Working data section start

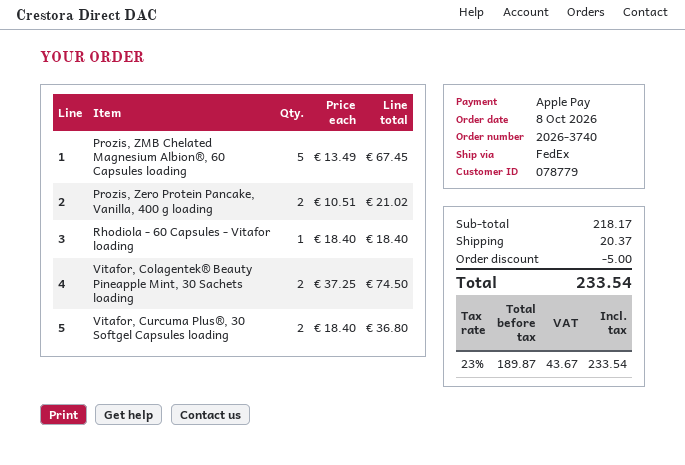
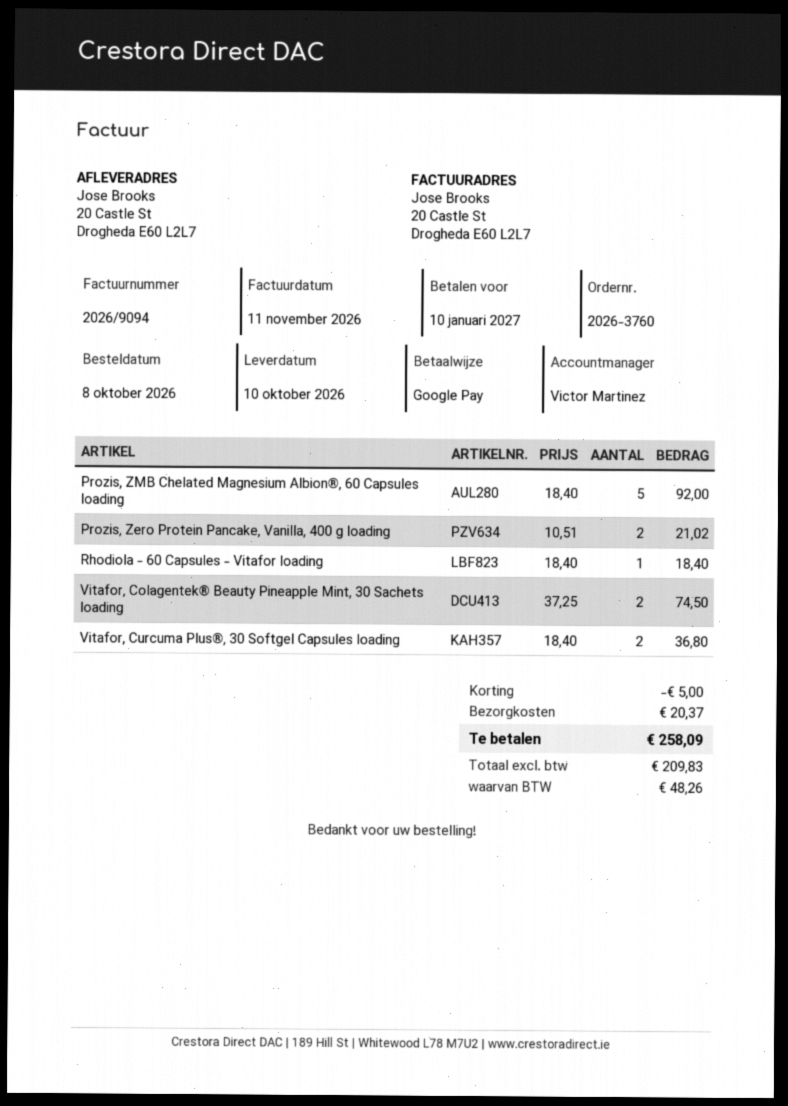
order number: 2026-3740 -> 2026-3760
payment method: Apple Pay -> Google Pay
Prozis, ZMB Chelated Magnesium Albion®, 60 Capsules loading: 5 x 13.49 = 67.45 -> 5 x 18.40 = 92.00
net: 189.87 -> 209.83
tax: 43.67 -> 48.26
total: 233.54 -> 258.09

Working data section end

▶ Brief
Leave every image out and retype the entries above word for word.

▶ Response to the exercise
order number: 2026-3740 -> 2026-3760
payment method: Apple Pay -> Google Pay
Prozis, ZMB Chelated Magnesium Albion®, 60 Capsules loading: 5 x 13.49 = 67.45 -> 5 x 18.40 = 92.00
net: 189.87 -> 209.83
tax: 43.67 -> 48.26
total: 233.54 -> 258.09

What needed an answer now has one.